Task item
Each line of the data below that includes the string "githubusercontent" must be copied.

(Stored dataset items)
------------------------------------------------------------------------

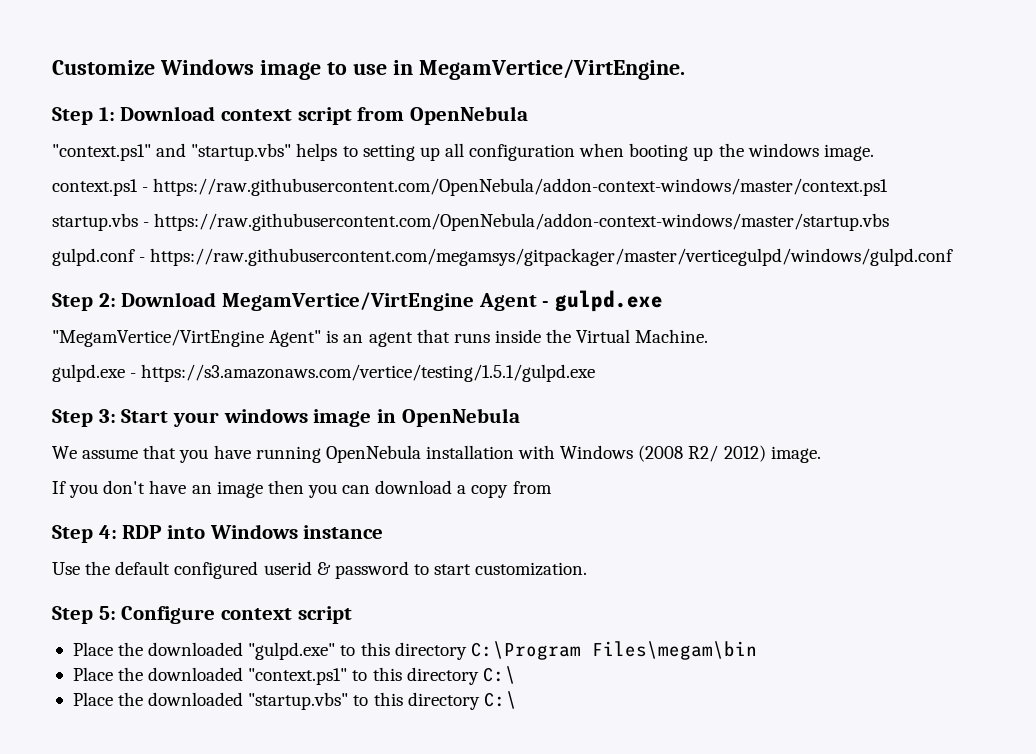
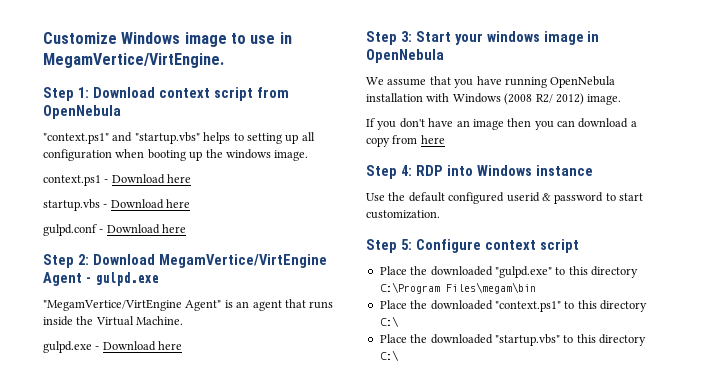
- context.ps1 - https://raw.githubusercontent.com/OpenNebula/addon-context-windows/master/context.ps1
+ context.ps1 - Download here
- startup.vbs - https://raw.githubusercontent.com/OpenNebula/addon-context-windows/master/startup.vbs
+ startup.vbs - Download here
- gulpd.conf - https://raw.githubusercontent.com/megamsys/gitpackager/master/verticegulpd/windows/gulpd.conf
+ gulpd.conf - Download here
- gulpd.exe - https://s3.amazonaws.com/vertice/testing/1.5.1/gulpd.exe
+ gulpd.exe - Download here
- If you don't have an image then you can download a copy from
+ If you don't have an image then you can download a copy from here

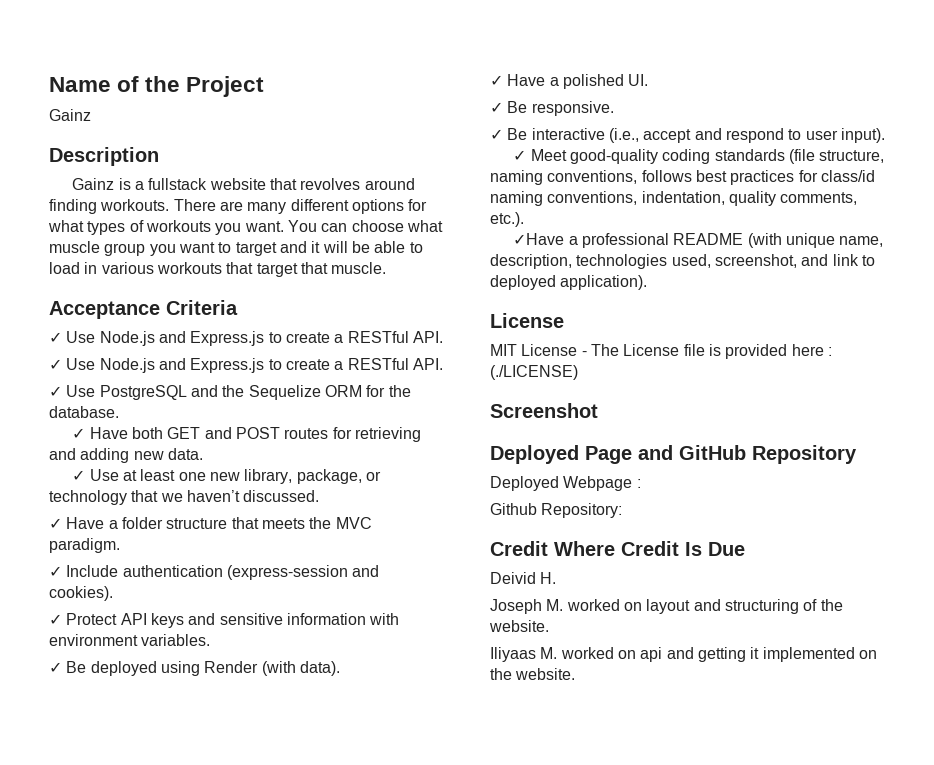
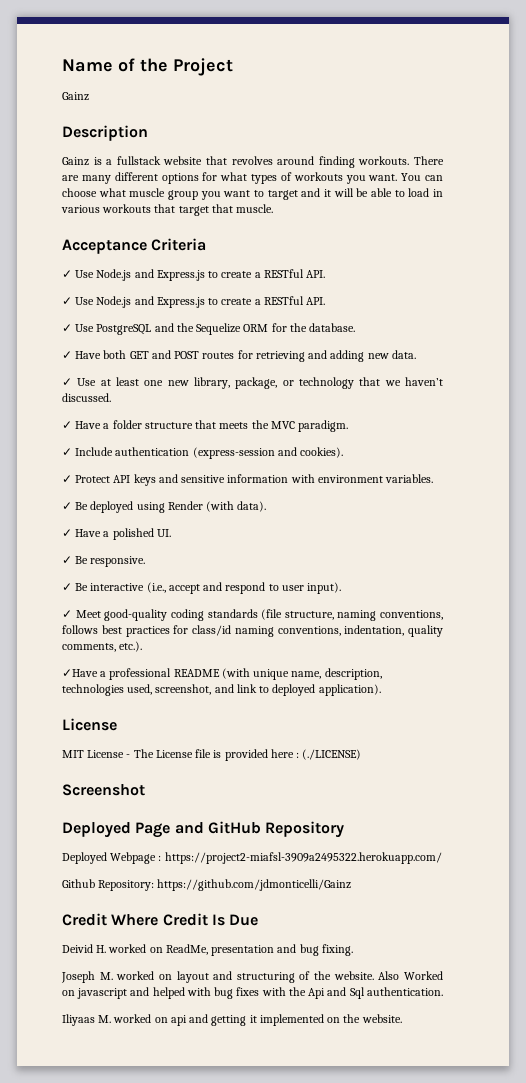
- Deployed Webpage :
+ Deployed Webpage : https://project2-miafsl-3909a2495322.herokuapp.com/
- Github Repository:
+ Github Repository: https://github.com/jdmonticelli/Gainz
- Deivid H.
+ Deivid H. worked on ReadMe, presentation and bug fixing.
+ Also Worked on javascript and helped with bug fixes with the Api and Sql authentication.

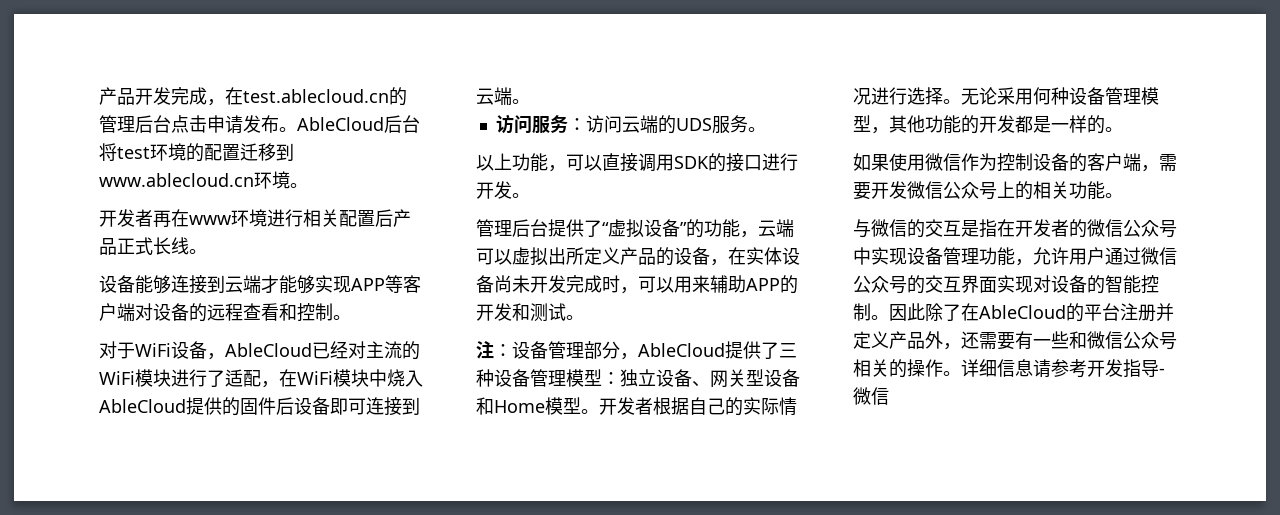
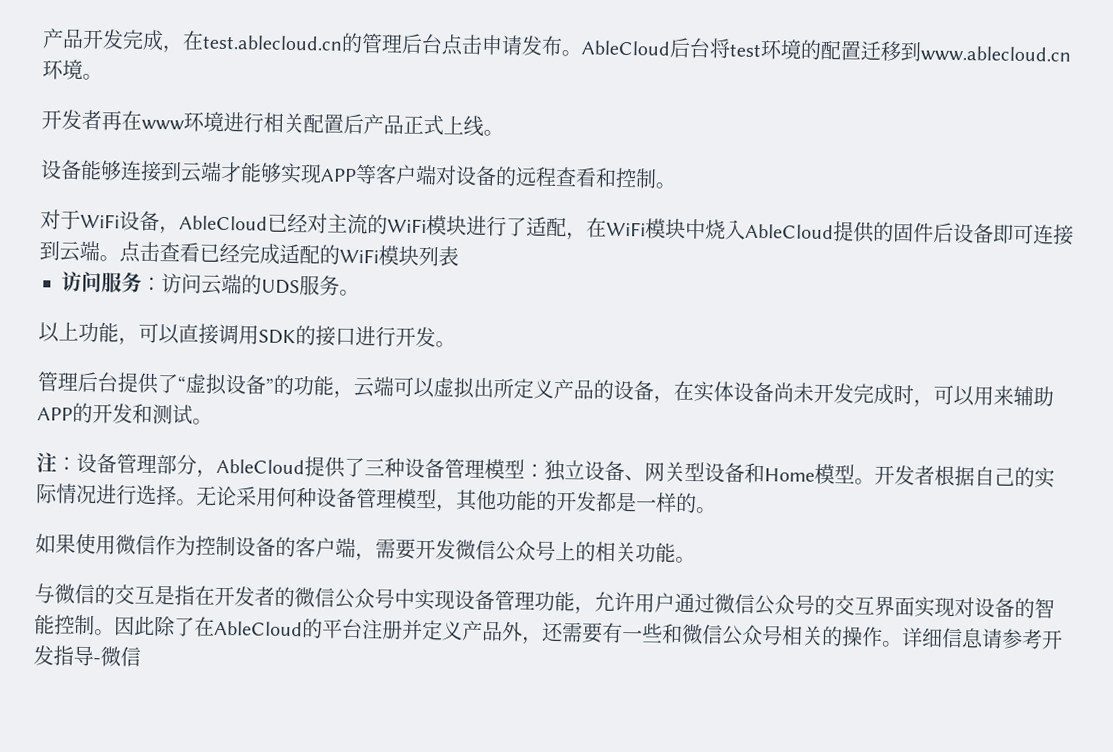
- 开发者再在www环境进行相关配置后产品正式长线。
+ 开发者再在www环境进行相关配置后产品正式上线。
+ 点击查看已经完成适配的WiFi模块列表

------------------------------------------------------------------------

Task output
- context.ps1 - https://raw.githubusercontent.com/OpenNebula/addon-context-windows/master/context.ps1
- startup.vbs - https://raw.githubusercontent.com/OpenNebula/addon-context-windows/master/startup.vbs
- gulpd.conf - https://raw.githubusercontent.com/megamsys/gitpackager/master/verticegulpd/windows/gulpd.conf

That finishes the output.